Whatever the precise numbers, the White House unilaterally and permanently gave away more than 2 percent of GDP in net revenues, all in the name of symbolically "taxing the rich" and "protecting the middle class." ... Obama is now a lame duck even before being sworn in for his second term, and he will have brought the Democrats down with him.
I encourage, in fact, implore all of you to read the entire original as it may be one of the most important single posts you've read in this decade, or substantially longer. At the very least, it should raise our discussions evaluating the pros and cons of this deal to a significantly higher and more consequential level where we evaluate consequences in terms of the total amount of government spending on social programs for all Americans as percentanges of GDP over the next 10 to 50 years, instead of looking at a few one year extensions of benefits for a few million.
But, as I see it now, it appears as we we have a once in a life-time choice between the successful, progressive, and proven President Clinton era tax revenue model and the catastrophic and regressive President Bush era model. Why are Democrats pushing for the Bush model? If we do so what is our plan for other revenues to sustain social spending?
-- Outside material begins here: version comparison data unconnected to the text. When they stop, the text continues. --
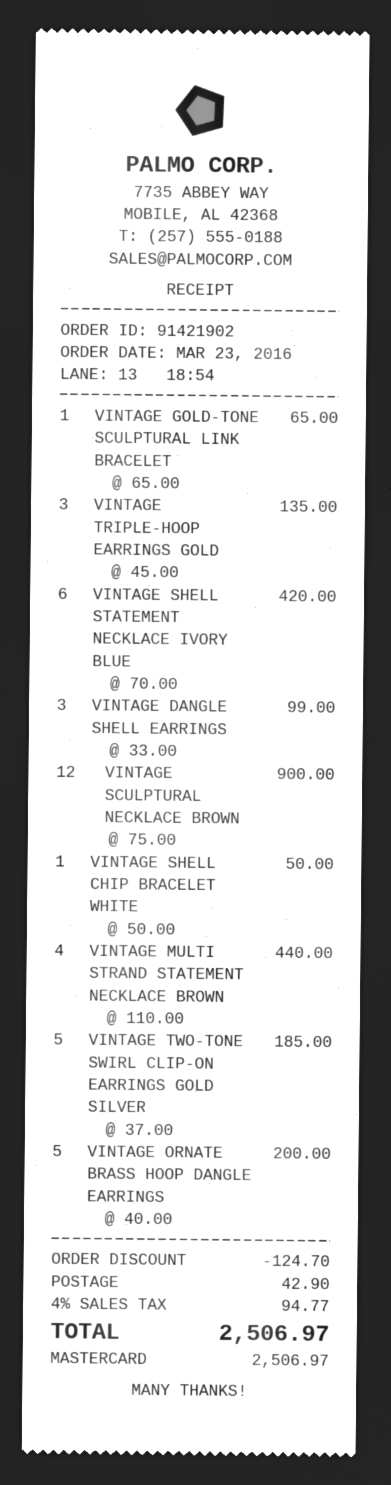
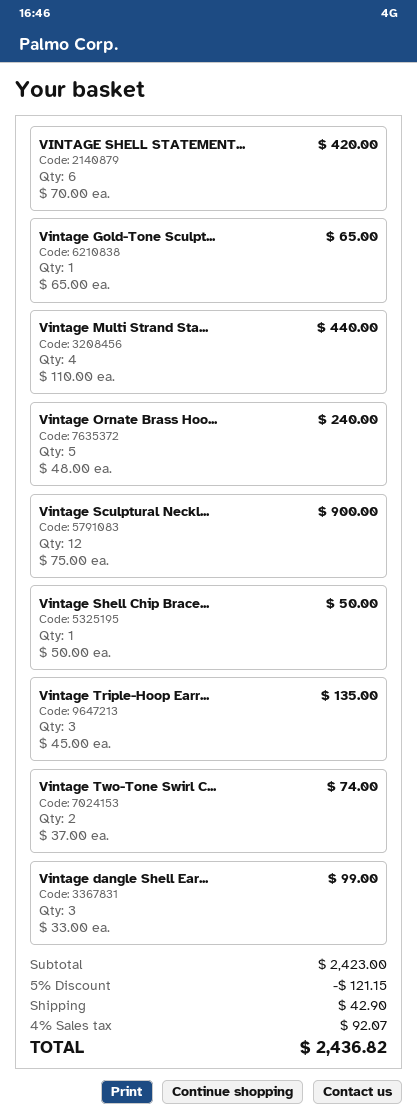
VINTAGE TWO-TONE SWIRL CLIP-ON EARRINGS GOLD SILVER: 5 x 37.00 = 185.00 -> 2 x 37.00 = 74.00
VINTAGE ORNATE BRASS HOOP DANGLE EARRINGS: 5 x 40.00 = 200.00 -> 5 x 48.00 = 240.00
discount: 124.70 -> 121.15
tax: 4% = 94.77 -> 4% = 92.07
total: 2506.97 -> 2436.82

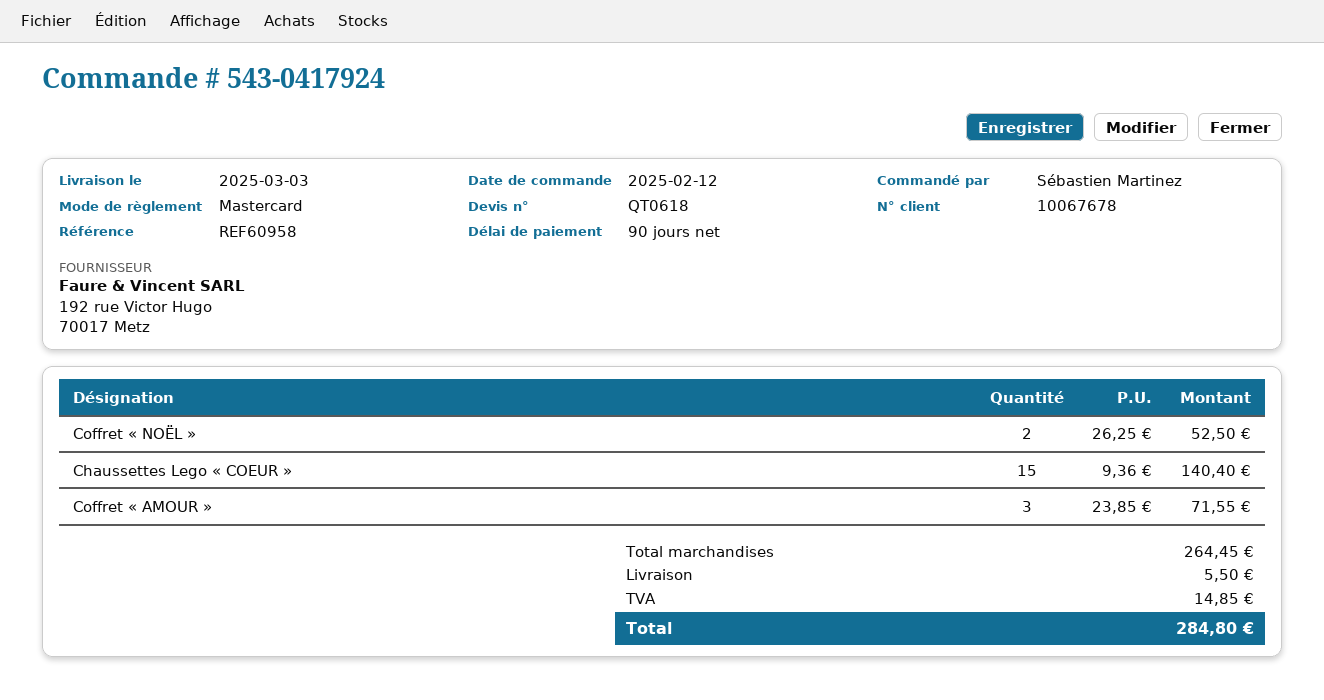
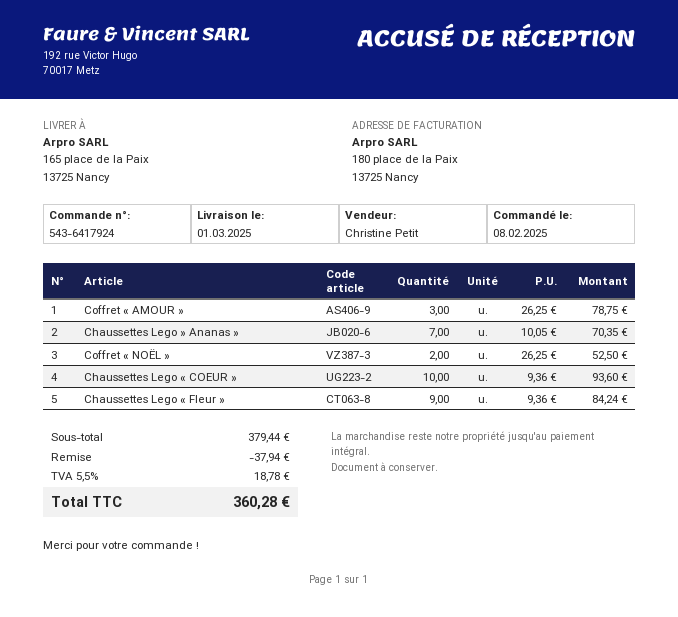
order number: 543-0417924 -> 543-6417924
order date: 2025-02-12 -> 2025-02-08
delivery date: 2025-03-03 -> 2025-03-01
Chaussettes Lego « COEUR »: 15 x 9.36 = 140.40 -> 10 x 9.36 = 93.60
Coffret « AMOUR »: 3 x 23.85 = 71.55 -> 3 x 26.25 = 78.75
Chaussettes Lego » Ananas »: none -> 7 x 10.05 = 70.35
Chaussettes Lego « Fleur »: none -> 9 x 9.36 = 84.24
subtotal: 264.45 -> 379.44
discount: none -> 37.94
shipping: 5.50 -> none
tax: 14.85 -> 18.78
total: 284.80 -> 360.28

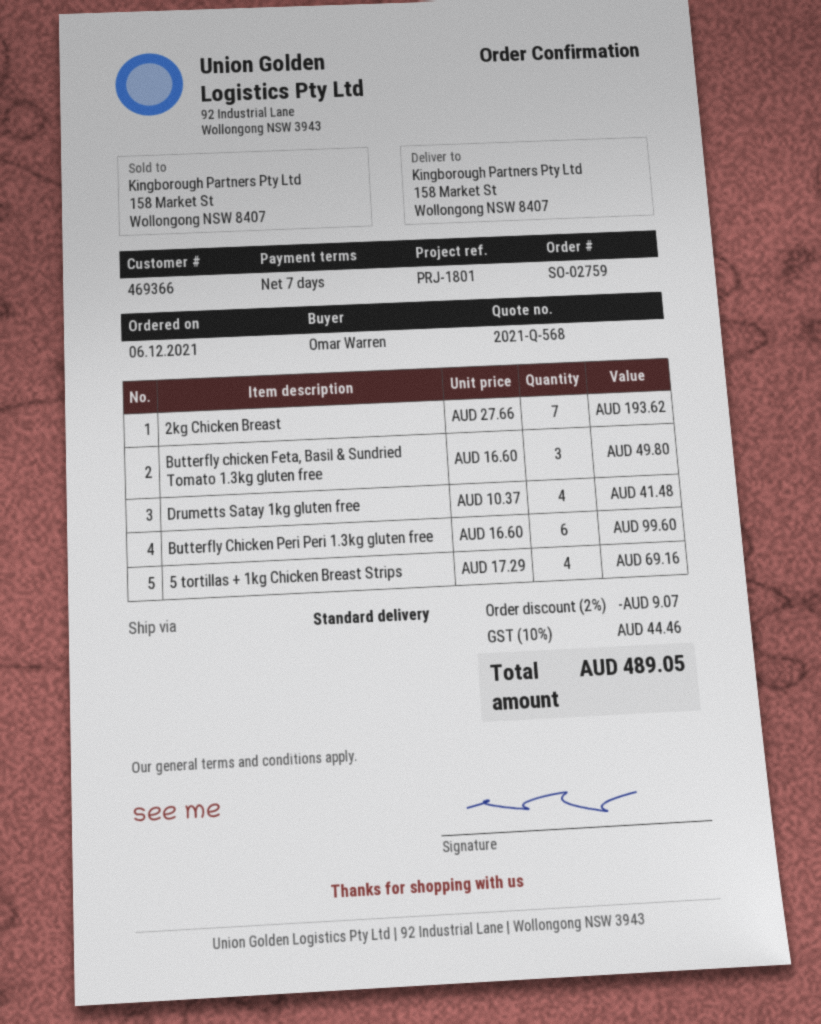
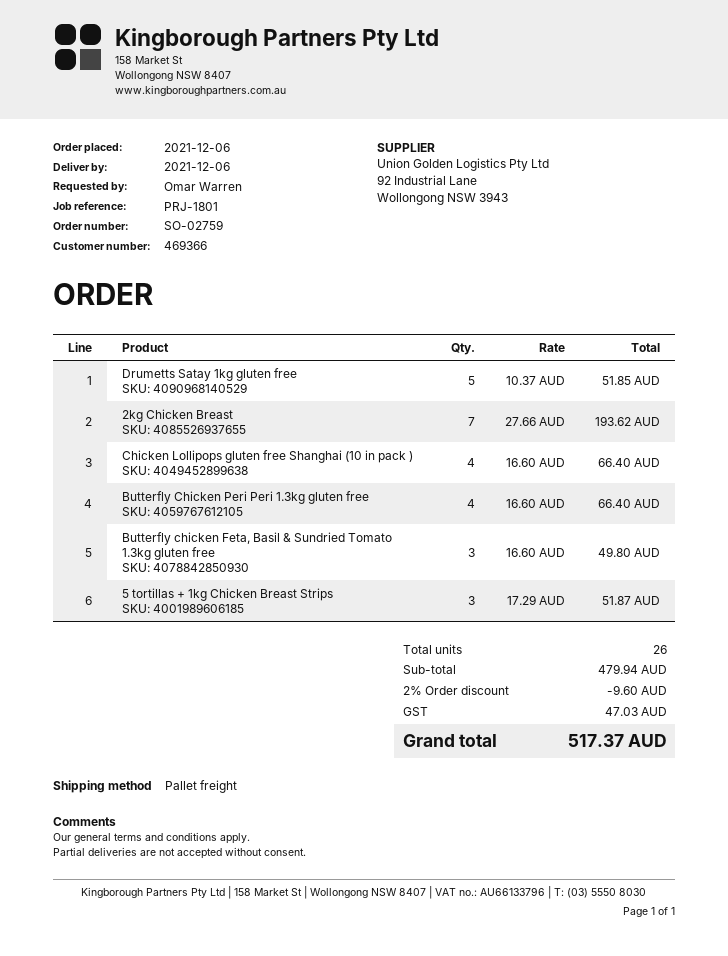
shipping method: standard -> pallet freight
Drumetts Satay 1kg gluten free: 4 x 10.37 = 41.48 -> 5 x 10.37 = 51.85
Butterfly Chicken Peri Peri 1.3kg gluten free: 6 x 16.60 = 99.60 -> 4 x 16.60 = 66.40
5 tortillas + 1kg Chicken Breast Strips: 4 x 17.29 = 69.16 -> 3 x 17.29 = 51.87
Chicken Lollipops gluten free Shanghai (10 in pack ): none -> 4 x 16.60 = 66.40
discount: 2% = 9.07 -> 2% = 9.60
tax: 44.46 -> 47.03
total: 489.05 -> 517.37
This seems tragic, sad, and bewildering to me. What am I missing? Can someone talk me down? ... or up? It's hard to know which direction is even the right one at this point.
11:29 AM PT: If anyone needs additional clues as to the big picture of what is going on here please check out Laurence Lewis' Norquist: 'This is progress, making 84 percent of the Bush tax cuts permanent'
Yes, this is 84% of President Bush plan instead of President Clinton's plans -- "Its a cookbook folks!" A cookbook for destroying the New Deal and Great Society programs. Where are you going to get the revenue to sustain them. Can someone explain to me how we are not about to permenently lock-in the "starve the beast" plan originally articulated by President Reagan and his Karl Rove equivelent, Lee Atewater, but which neither Reagan, nor Bush had the power to accomplish?